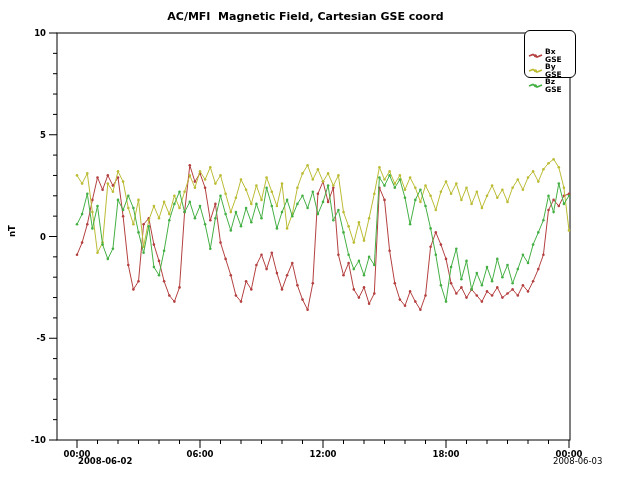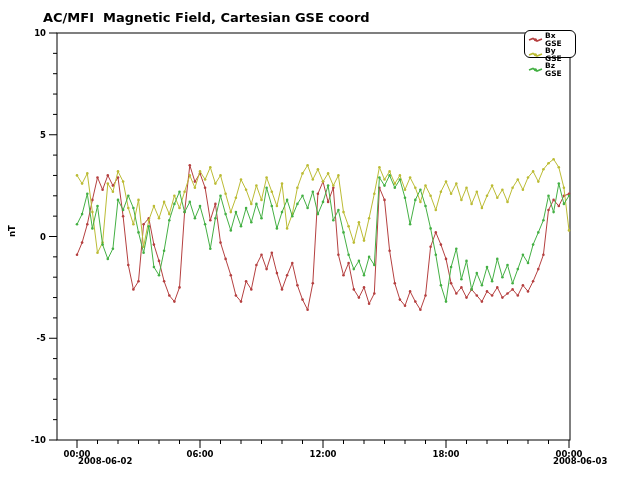--- a/index.html
+++ b/index.html
@@ -1,30 +1,30 @@
 <!DOCTYPE html>
 <html><head>
 <meta charset="utf-8">
 <style>
   html,body{margin:0;padding:0;background:#fff;}
   .screen{position:relative;width:640px;height:480px;background:#ffffff;overflow:hidden;
           font-family:"DejaVu Sans", "Liberation Sans", sans-serif;color:#000;}
-  .title{position:absolute;top:10px;left:43px;width:513px;text-align:left;
-         font-size:13px;font-weight:bold;white-space:pre;}
+  .title{position:absolute;top:10px;left:49px;width:513px;text-align:center;
+         font-size:11px;font-weight:bold;white-space:pre;}
   .ylab{position:absolute;left:6px;top:226px;font-size:8.5px;font-weight:bold;
         transform:rotate(-90deg);transform-origin:center;}
   .date-left{position:absolute;left:78px;top:456px;font-size:8.5px;font-weight:bold;}
-  .date-right{position:absolute;left:553px;top:456px;font-size:8.5px;font-weight:bold;}
+  .date-right{position:absolute;left:553px;top:456px;font-size:8.5px;font-weight:normal;}
   svg.plot{position:absolute;left:0;top:0;}
   svg.plot text{font-family:"DejaVu Sans","Liberation Sans",sans-serif;
                 font-size:8.5px;font-weight:bold;fill:#000;}
-  .legend{position:absolute;left:524px;top:30px;width:52px;height:28px;
+  .legend{position:absolute;left:524px;top:30px;width:52px;height:48px;
           border:1px solid #000;border-radius:6px;background:#fff;
           display:flex;flex-direction:column;justify-content:space-around;
-          padding:1px 1px 1px 3px;box-sizing:border-box;}
+          padding:17px 1px 1px 3px;box-sizing:border-box;}
   .legend-row{display:flex;align-items:center;gap:2px;font-size:7.5px;font-weight:bold;line-height:1;}
   .legend-row svg{flex:0 0 auto;}
 </style>
 </head>
 <body>
 
 <div class="screen">
 
   <div class="title">AC/MFI  Magnetic Field, Cartesian GSE coord</div>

________________________

**GOAL OF THE EXERCISE**: What is wanted is an exact repetition of the lines from the one with "padding:17px 1px 1px" through the last line of the material above, both ends included.

**RESULT FOR THIS EXERCISE**:
+          padding:17px 1px 1px 3px;box-sizing:border-box;}
   .legend-row{display:flex;align-items:center;gap:2px;font-size:7.5px;font-weight:bold;line-height:1;}
   .legend-row svg{flex:0 0 auto;}
 </style>
 </head>
 <body>
 
 <div class="screen">
 
   <div class="title">AC/MFI  Magnetic Field, Cartesian GSE coord</div>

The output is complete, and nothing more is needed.